* _ASSIGNMENT_:
Please copy exactly the lines from the first in the records through the line that contains "display: flex; align-items: flex-end;", but not the pictures.

* _Records drawn from a dataset_:
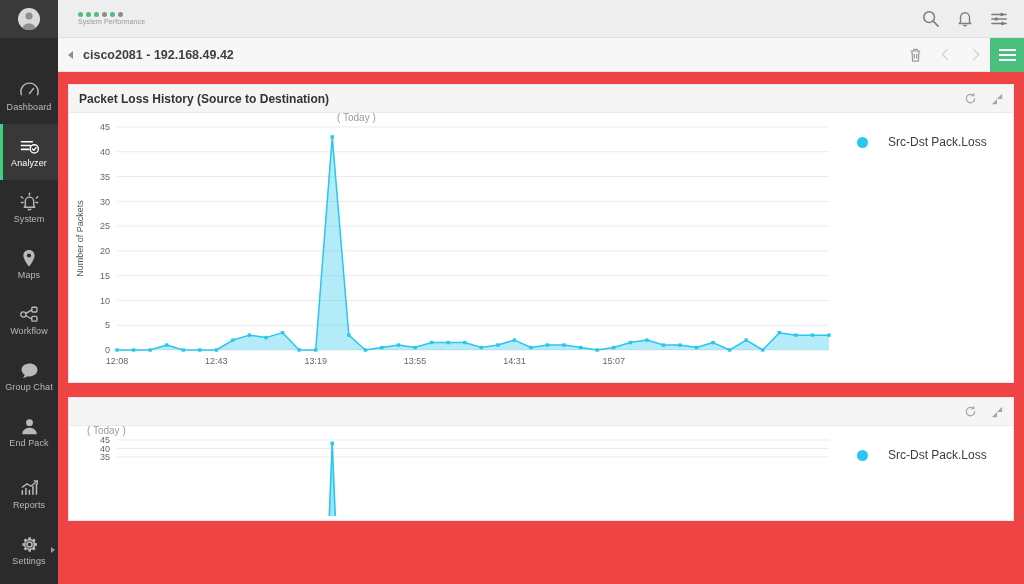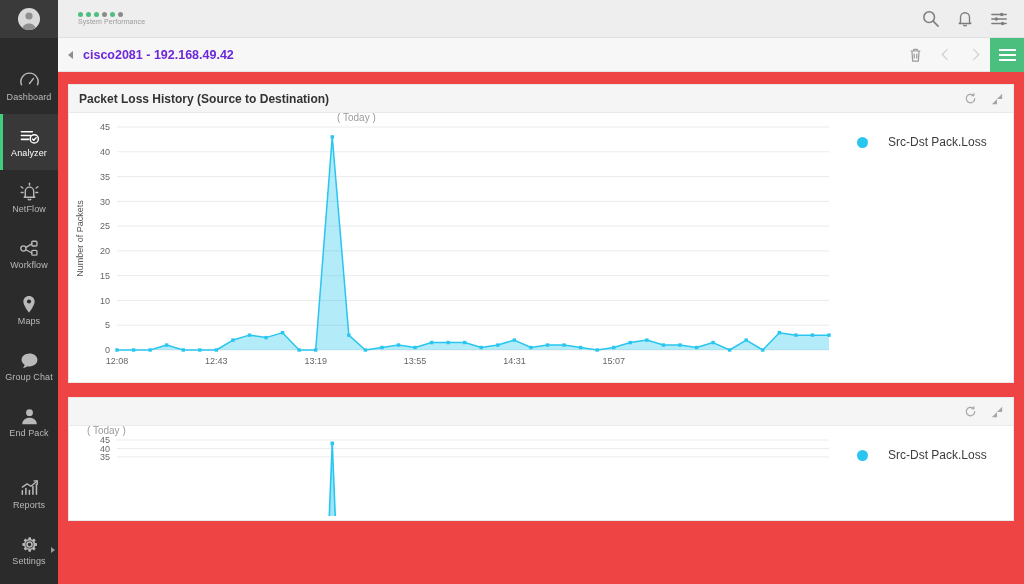--- a/index.html
+++ b/index.html
@@ -23,21 +23,21 @@
     height: 38px;
     display: flex; align-items: center; justify-content: center;
     background: #3a3a3a;
   }
   .avatar {
     width: 22px; height: 22px; border-radius: 50%;
     background: #d9d9d9;
     display: flex; align-items: flex-end; justify-content: center;
     overflow: hidden;
   }
-  .nav-top { padding-top: 20px; }
+  .nav-top { padding-top: 30px; }
   .nav-item {
     position: relative;
     height: 56px;
     display: flex; flex-direction: column;
     align-items: center; justify-content: center;
     gap: 3px;
     cursor: pointer;
     color: #b9b9b9;
   }
   .nav-item.active { background: #383838; color: #ffffff; }
@@ -82,21 +82,21 @@
     display: flex; align-items: center;
     padding-left: 10px;
   }
   .crumb-back {
     width: 0; height: 0;
     border-right: 5px solid #8e8e8e;
     border-top: 4px solid transparent;
     border-bottom: 4px solid transparent;
     margin-right: 10px; cursor: pointer;
   }
-  .crumb-title { font-size: 12.5px; font-weight: bold; color: #6d28d9; }
+  .crumb-title { font-size: 12.5px; font-weight: bold; color: #404040; }
   .crumb-actions { margin-left: auto; display: flex; align-items: center; height: 34px; }
   .crumb-actions .cicon { width: 30px; display: flex; align-items: center; justify-content: center; color: #9b9b9b; cursor: pointer; }
   .crumb-actions .cicon.dis { color: #d2d2d2; }
   .menu-btn {
     width: 34px; height: 34px; background: #4bbf7e;
     display: flex; align-items: center; justify-content: center;
     cursor: pointer; flex-direction: column; gap: 3px;
   }
   .menu-btn i { display: block; width: 17px; height: 2px; background: #fff; }
 
@@ -168,41 +168,41 @@
               <path d="M9.4 17.6a1.7 1.7 0 0 0 3.2 0"></path>
               <g stroke-linecap="round">
                 <line x1="2.2" y1="5" x2="4" y2="6.3"></line>
                 <line x1="19.8" y1="5" x2="18" y2="6.3"></line>
                 <line x1="11" y1="1.4" x2="11" y2="3.3"></line>
                 <line x1="2.4" y1="11" x2="4.3" y2="11"></line>
                 <line x1="19.6" y1="11" x2="17.7" y2="11"></line>
               </g>
             </svg>
           </span>
-          <span class="nav-label">NetFlow</span>
+          <span class="nav-label">System</span>
+        </div>
+        <div class="nav-item">
+          <span class="nav-icon">
+            <svg width="20" height="21" viewBox="0 0 22 22" fill="currentColor">
+              <path d="M11 1.6c-3.5 0-6.2 2.7-6.2 6.1 0 4.6 6.2 12.3 6.2 12.3s6.2-7.7 6.2-12.3c0-3.4-2.7-6.1-6.2-6.1z"></path>
+              <circle cx="11" cy="7.7" r="2.3" fill="#2b2b2b"></circle>
+            </svg>
+          </span>
+          <span class="nav-label">Maps</span>
         </div>
         <div class="nav-item">
           <span class="nav-icon">
             <svg width="21" height="21" viewBox="0 0 22 22" fill="none" stroke="currentColor" stroke-width="1.4">
               <circle cx="4.6" cy="11" r="2.7"></circle>
               <rect x="13.4" y="3.4" width="5.4" height="5" rx="1"></rect>
               <rect x="13.4" y="13" width="5.4" height="5" rx="1"></rect>
               <path d="M7.3 9.8 13.4 6.2M7.3 12.3l6.1 3.4" stroke-linecap="round"></path>
             </svg>
           </span>
           <span class="nav-label">Workflow</span>
-        </div>
-        <div class="nav-item">
-          <span class="nav-icon">
-            <svg width="20" height="21" viewBox="0 0 22 22" fill="currentColor">
-              <path d="M11 1.6c-3.5 0-6.2 2.7-6.2 6.1 0 4.6 6.2 12.3 6.2 12.3s6.2-7.7 6.2-12.3c0-3.4-2.7-6.1-6.2-6.1z"></path>
-              <circle cx="11" cy="7.7" r="2.3" fill="#2b2b2b"></circle>
-            </svg>
-          </span>
-          <span class="nav-label">Maps</span>
         </div>
         <div class="nav-item">
           <span class="nav-icon">
             <svg width="21" height="21" viewBox="0 0 22 22" fill="currentColor">
               <path d="M11 3.6c-4.6 0-8.3 2.9-8.3 6.6 0 2.1 1.2 4 3.2 5.2-.2 1.3-.9 2.5-1.9 3.4 1.8-.2 3.4-.9 4.7-1.9 .8.2 1.6.3 2.3.3 4.6 0 8.3-2.9 8.3-6.9S15.6 3.6 11 3.6z"></path>
             </svg>
           </span>
           <span class="nav-label">Group Chat</span>
         </div>
         <div class="nav-item">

* _ANSWER SECTION_:
--- a/index.html
+++ b/index.html
@@ -23,21 +23,21 @@
     height: 38px;
     display: flex; align-items: center; justify-content: center;
     background: #3a3a3a;
   }
   .avatar {
     width: 22px; height: 22px; border-radius: 50%;
     background: #d9d9d9;
     display: flex; align-items: flex-end; justify-content: center;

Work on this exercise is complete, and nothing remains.